PROPOSAL 3: APPROVAL OF DIRECTORS' PLAN
The Compensation Committee adopted the Fingerhut Companies, Inc. Directors'
Retainer Stock Deferral Plan (the "Directors' Plan" or the "Plan") on March 23,
1994, subject to approval by the Company's shareholders. The Board of Directors
believes the Plan will advance the interests of the Company and its shareholders
by increasing the proprietary interests of non-employee directors in the
Company's long-term success and their identification with the interests of the
Company's shareholders by allowing them to defer all or a portion of their
retainer fees for payment in the form of Common Stock upon a specified future
date or event. THE BOARD OF DIRECTORS RECOMMENDS A VOTE "FOR" THE PROPOSAL TO
ADOPT THE DIRECTORS' STOCK PLAN. The affirmative vote of a majority of the
shares of Common Stock entitled to vote at the Annual Meeting will be necessary
to approve the Directors' Stock Plan.
SUMMARY OF THE DIRECTORS' PLAN
DEFERRAL OF RETAINER. Subject to the availability of shares of Common Stock
under the Plan, an eligible director may elect to defer, in the form of shares
of Common Stock, all or a portion of the annual retainer for service on the
Board of Directors, not including attendance fees or chairmanship fees.
ELIGIBILITY; PARTICIPATION. Any present or future member of the Board of
Directors of the Company who is not an employee or officer of the Company or any
subsidiary may elect to participate in the Directors' Plan by filing a written
election agreement with the Company before the beginning of the plan year to
which the election relates. The election agreement must specify the amount of
the retainer fee to be deferred, and the payment date with respect to the
deferred amounts, and will continue until the participant files a new election
agreement. An election agreement is not effective for six months after its date
and thereafter is irrevocable with respect to all retainer fees payable while it
is in effect.
DEFERRED STOCK AND DIVIDEND CREDITS. As of each date that any portion of the
retainer fee would otherwise be payable, the Company shall credit to each
participant's deferred stock account a number of shares (rounded to the nearest
one-hundredth of a share) equal to the deferred amount of the participant's
retainer fee, as specified in his or her then effective election agreement,
divided by the market price of the Common Stock on such day. Each time a cash
dividend is paid on the Common Stock, the Company shall credit to each
participant's deferred stock account that number of shares (rounded to the
nearest one-hundredth of a share) determined by multiplying the dividend amount
per share by the total number of shares credited to the participant's deferred
stock account as of the record date for such dividend and dividing that number
by the market price of the Common Stock on the dividend payment date.
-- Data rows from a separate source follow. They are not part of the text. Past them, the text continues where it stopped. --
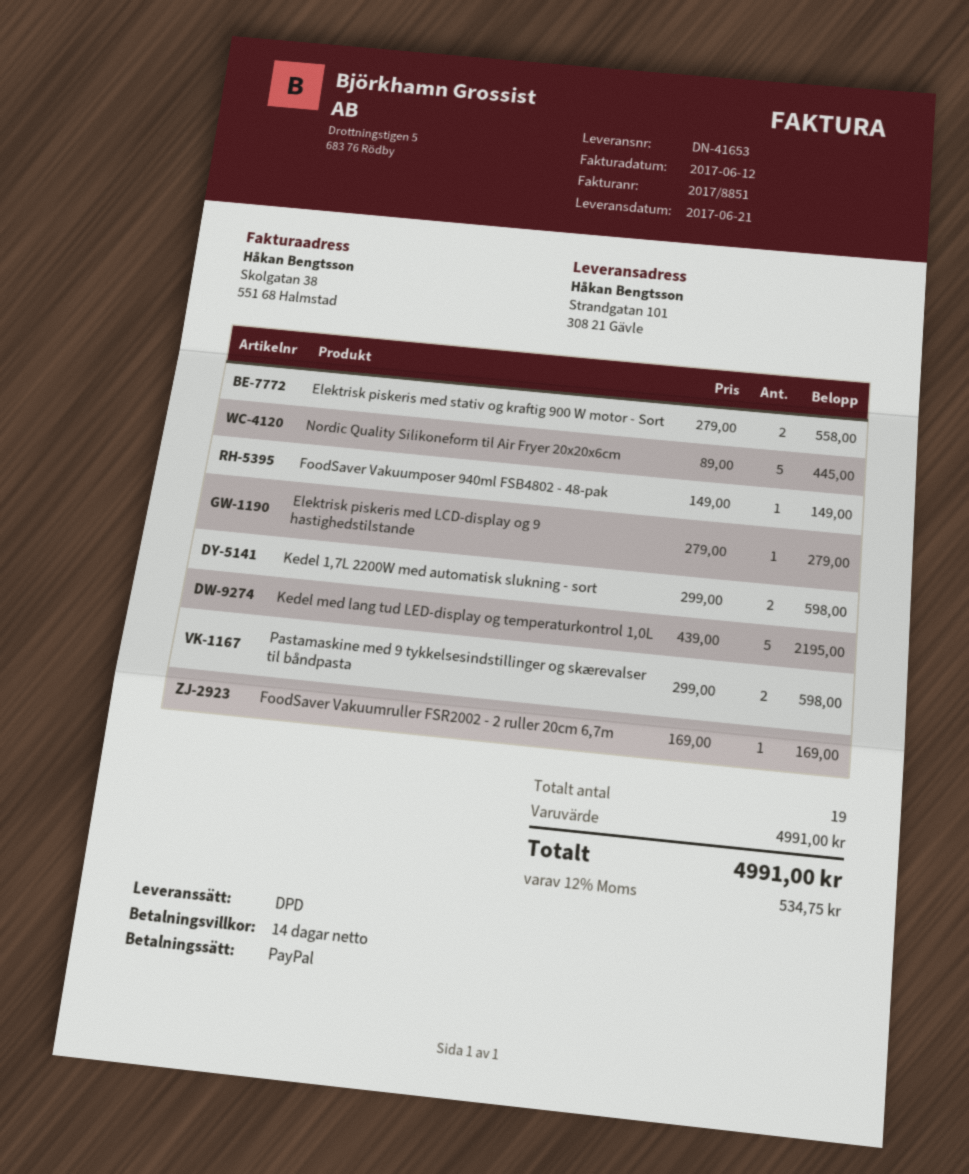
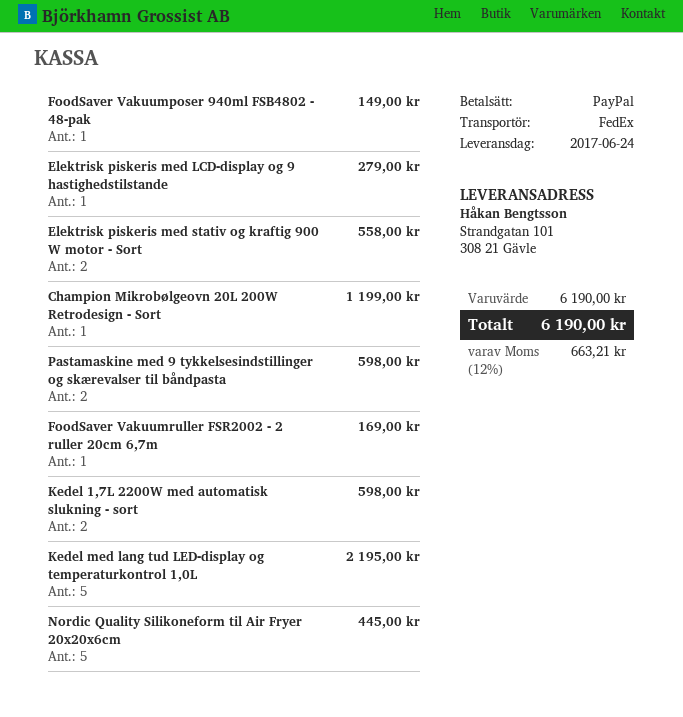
delivery date: 2017-06-21 -> 2017-06-24
shipping method: DPD -> FedEx
Champion Mikrobølgeovn 20L 200W Retrodesign - Sort: none -> 1 for 1199.00
subtotal: 4991.00 -> 6190.00
tax: 12% = 534.75 -> 12% = 663.21
total: 4991.00 -> 6190.00

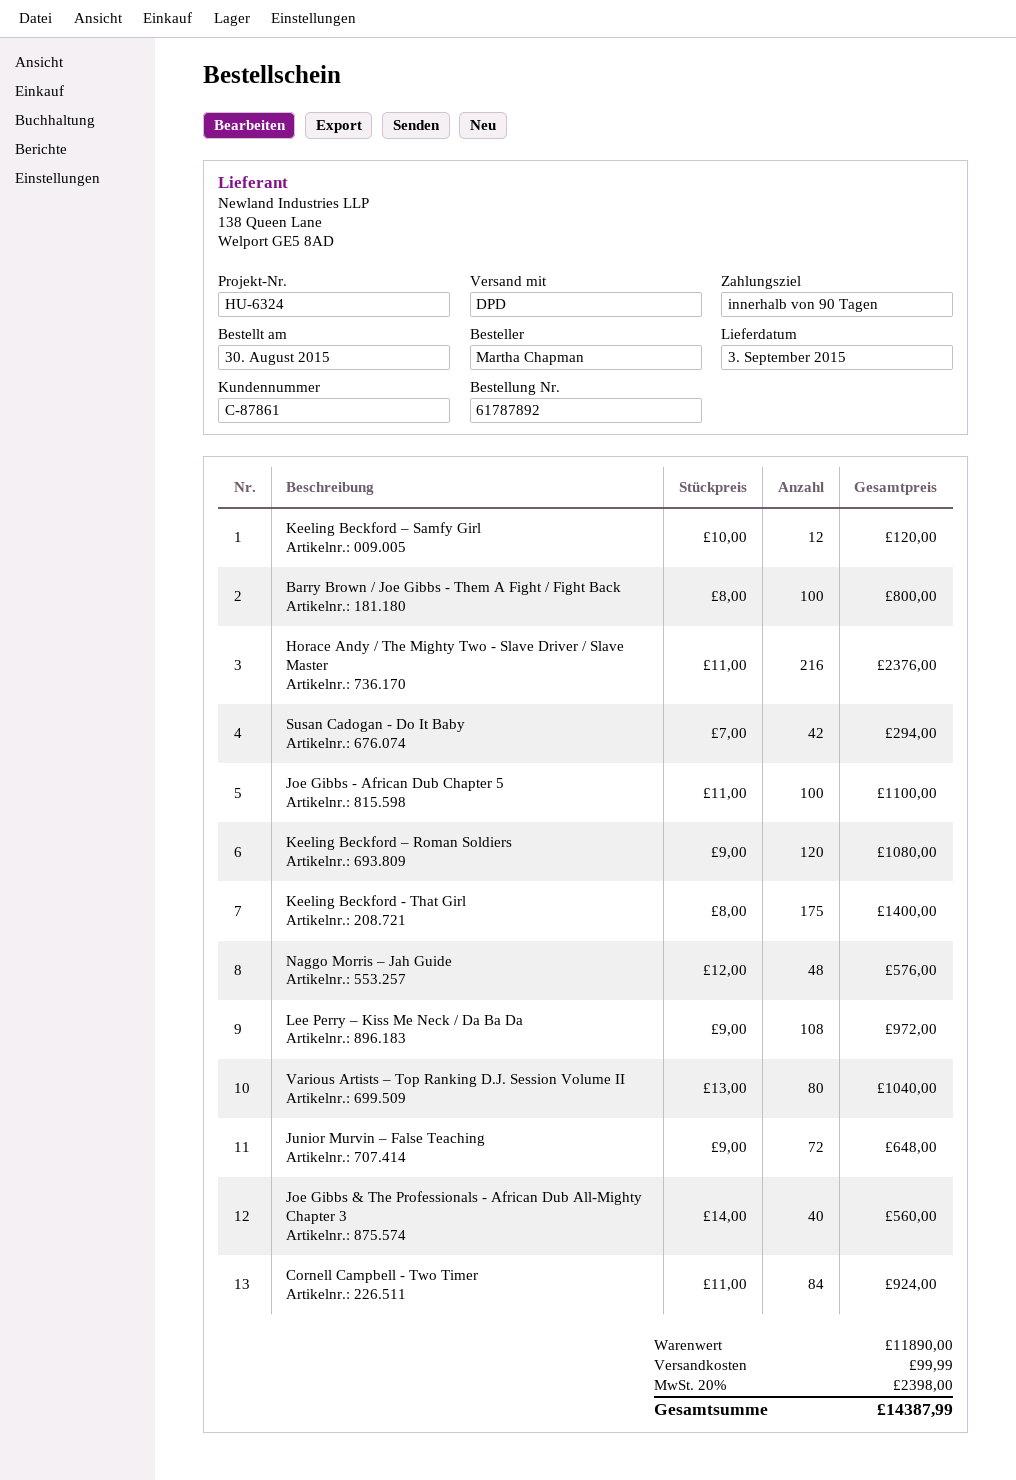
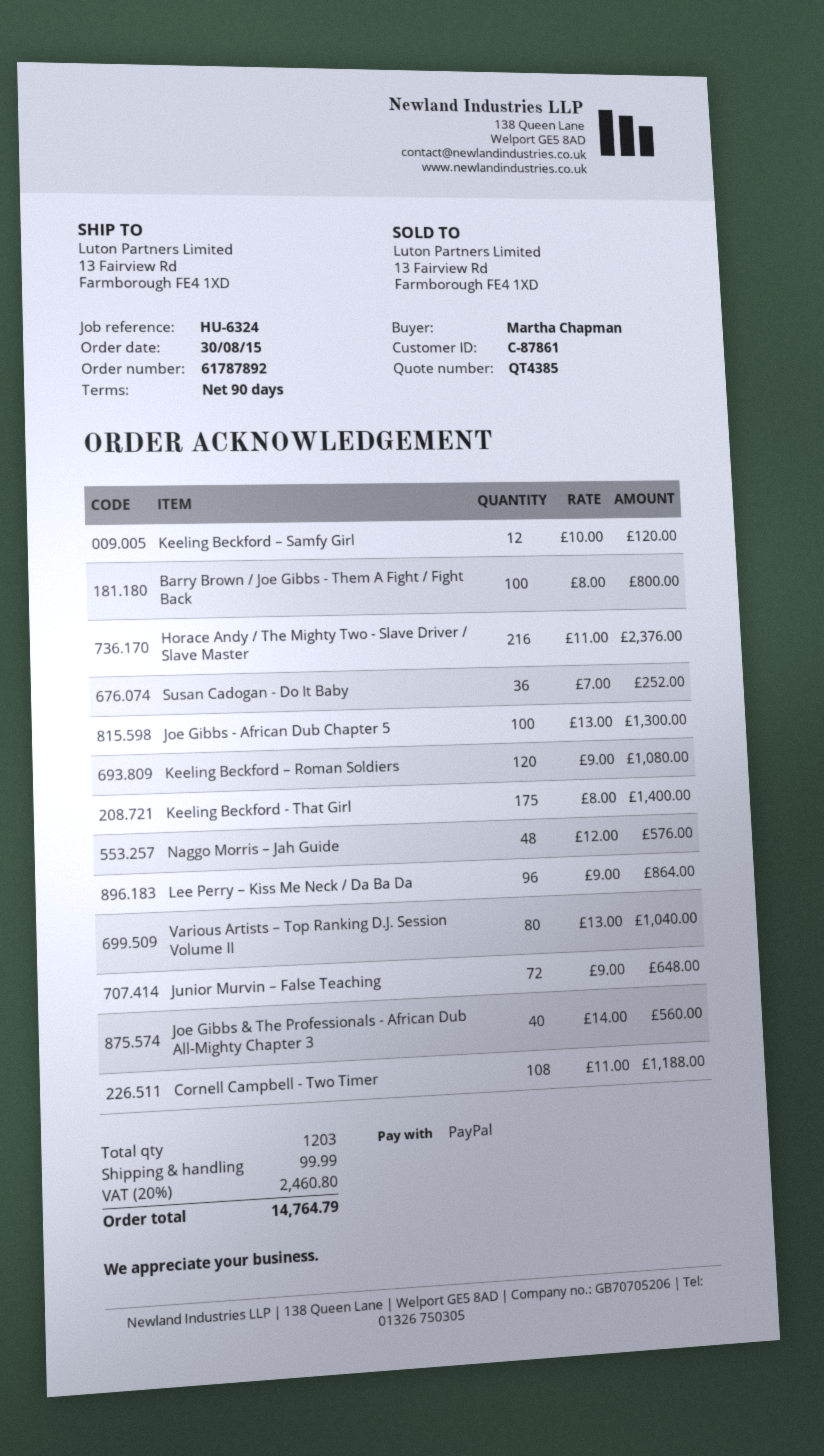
Susan Cadogan - Do It Baby: 42 x 7.00 = 294.00 -> 36 x 7.00 = 252.00
Joe Gibbs - African Dub Chapter 5: 100 x 11.00 = 1100.00 -> 100 x 13.00 = 1300.00
Lee Perry – Kiss Me Neck / Da Ba Da: 108 x 9.00 = 972.00 -> 96 x 9.00 = 864.00
Cornell Campbell - Two Timer: 84 x 11.00 = 924.00 -> 108 x 11.00 = 1188.00
tax: 20% = 2398.00 -> 20% = 2460.80
total: 14387.99 -> 14764.79

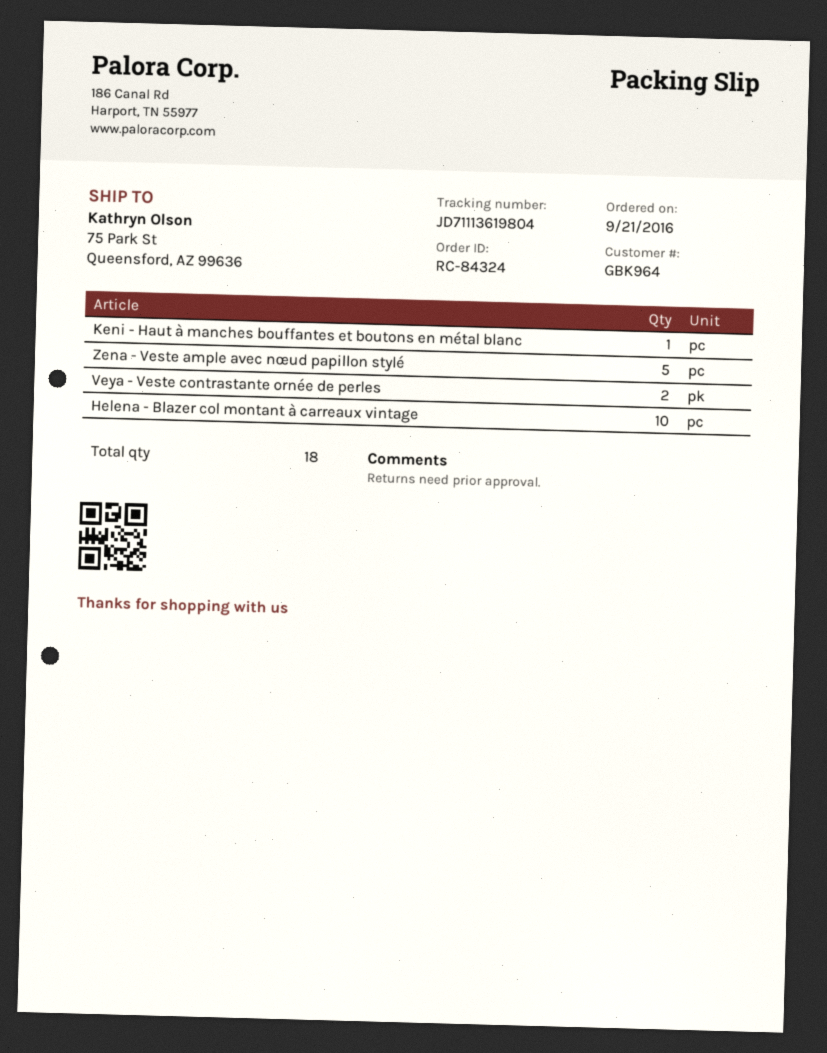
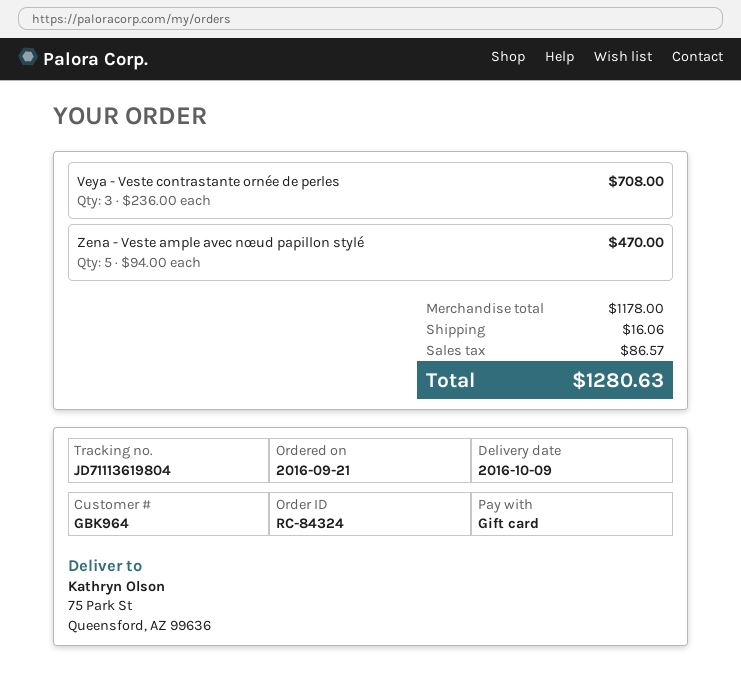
Keni - Haut à manches bouffantes et boutons en métal blanc: 1 -> none
Veya - Veste contrastante ornée de perles: 2 -> 3
Helena - Blazer col montant à carreaux vintage: 10 -> none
ESTABLISHMENT OF ACCOUNT. The Company will establish and maintain a deferred
stock account for each participant, which shall reflect all entries required to
be made pursuant to the terms and conditions of the participant's election
agreement. The numbers, rights and privileges of the share credits in
participants' deferred stock accounts will be adjusted in the event of changes
in the Company's capitalization as if such shares had been outstanding at the
time of such occurrence. Credits in the deferred stock accounts will be
reflected on the books and records of the Company as an obligation to issue and
deliver a number of shares of Common Stock on the specified payment date. Stock
will not be issued until the payment date and participants will not have any of
the rights and privileges of a shareholder with respect to such share credits,
except that deferred stock will earn dividend equivalents. Deferred stock will
not be subject to forfeiture for any reason.
PAYMENT. The share credit balance in a participant's deferred stock account
will be paid in whole shares of Common Stock on or promptly after the applicable
payment date specified in the applicable
12
<PAGE>
election agreement or upon the death or retirement of the participant or a
change in control of the Company, if earlier. Any fractional share amounts will
be paid in cash equal to the market value of the fractional share amount on the
payment date.
ADMINISTRATION; AMENDMENT; TERMINATION. The Directors' Plan will be
administered by the Compensation Committee, which has the authority to
prescribe, amend and rescind rules and regulations relating to the Plan,
establish procedures deemed appropriate for its administration, and make any and
all other determinations that may be necessary or advisable for its effective
administration. The Compensation Committee may amend or terminate the Directors'
Plan, except that no such termination or amendment shall adversely affect a
participant's rights with respect to his or her deferred stock account without
consent and no amendment will be effective without shareholder approval if such
approval is then required pursuant to Rule 16b-3 under the Securities Exchange
Act of 1934 or the applicable rules of any securities exchange.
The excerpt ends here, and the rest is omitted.